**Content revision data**
☆ ☆ ☆
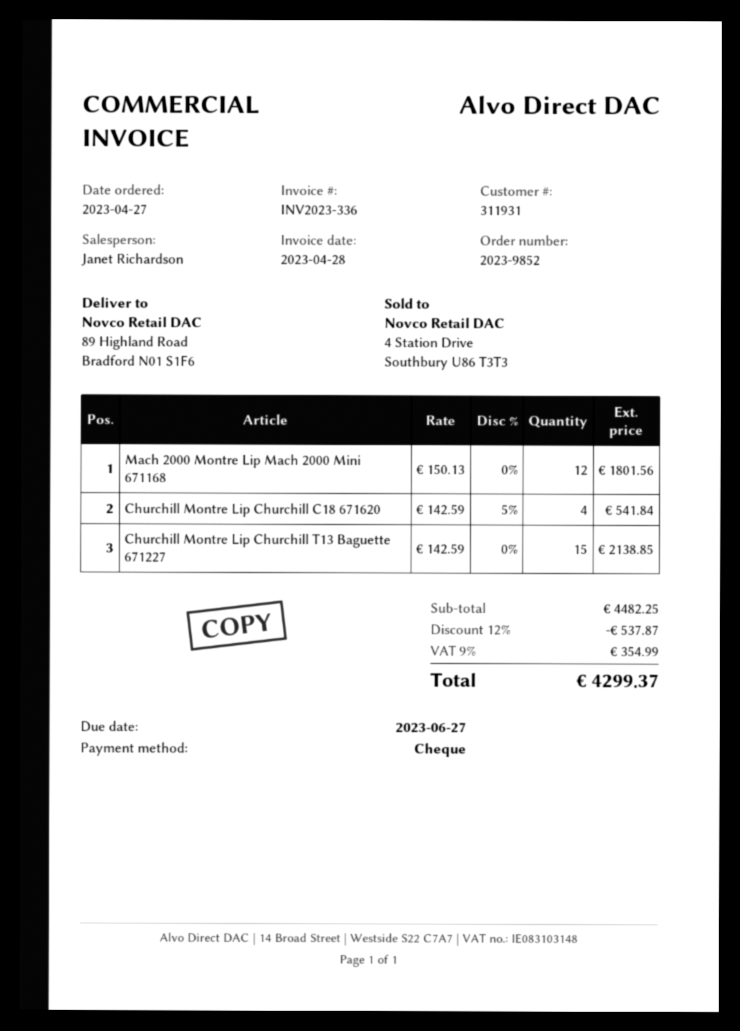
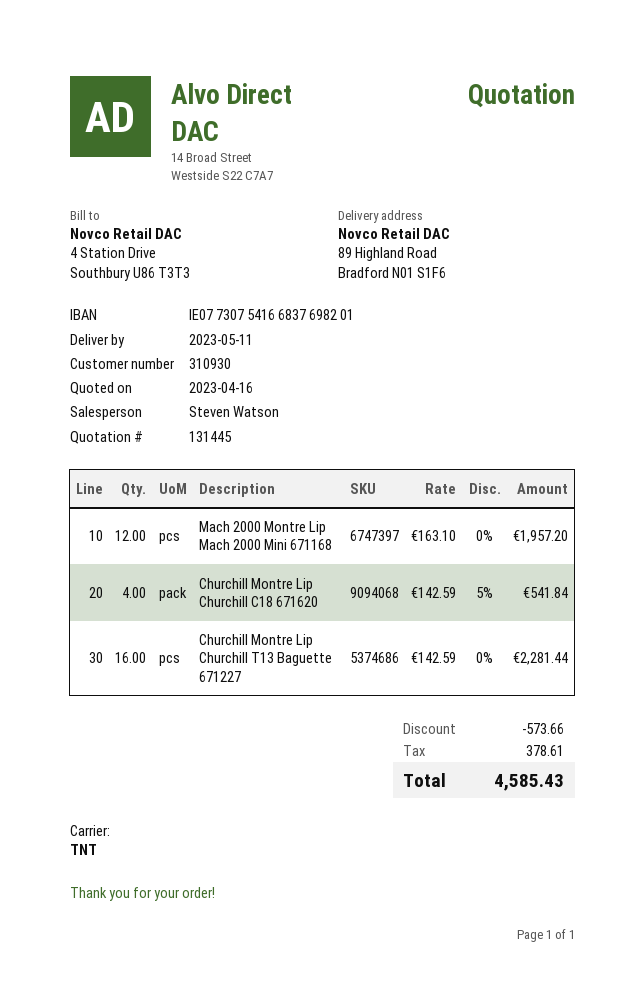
customer number: 311931 -> 310930
sales rep: Janet Richardson -> Steven Watson
Mach 2000 Montre Lip Mach 2000 Mini 671168: 12 x 150.13 = 1801.56 -> 12 x 163.10 = 1957.20
Churchill Montre Lip Churchill T13 Baguette 671227: 15 x 142.59 = 2138.85 -> 16 x 142.59 = 2281.44
discount: 537.87 -> 573.66
tax: 354.99 -> 378.61
total: 4299.37 -> 4585.43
☆ ☆ ☆
**Exercise instructions**
Each entry above should be reproduced exactly, with the pictures removed.

**Response area**
customer number: 311931 -> 310930
sales rep: Janet Richardson -> Steven Watson
Mach 2000 Montre Lip Mach 2000 Mini 671168: 12 x 150.13 = 1801.56 -> 12 x 163.10 = 1957.20
Churchill Montre Lip Churchill T13 Baguette 671227: 15 x 142.59 = 2138.85 -> 16 x 142.59 = 2281.44
discount: 537.87 -> 573.66
tax: 354.99 -> 378.61
total: 4299.37 -> 4585.43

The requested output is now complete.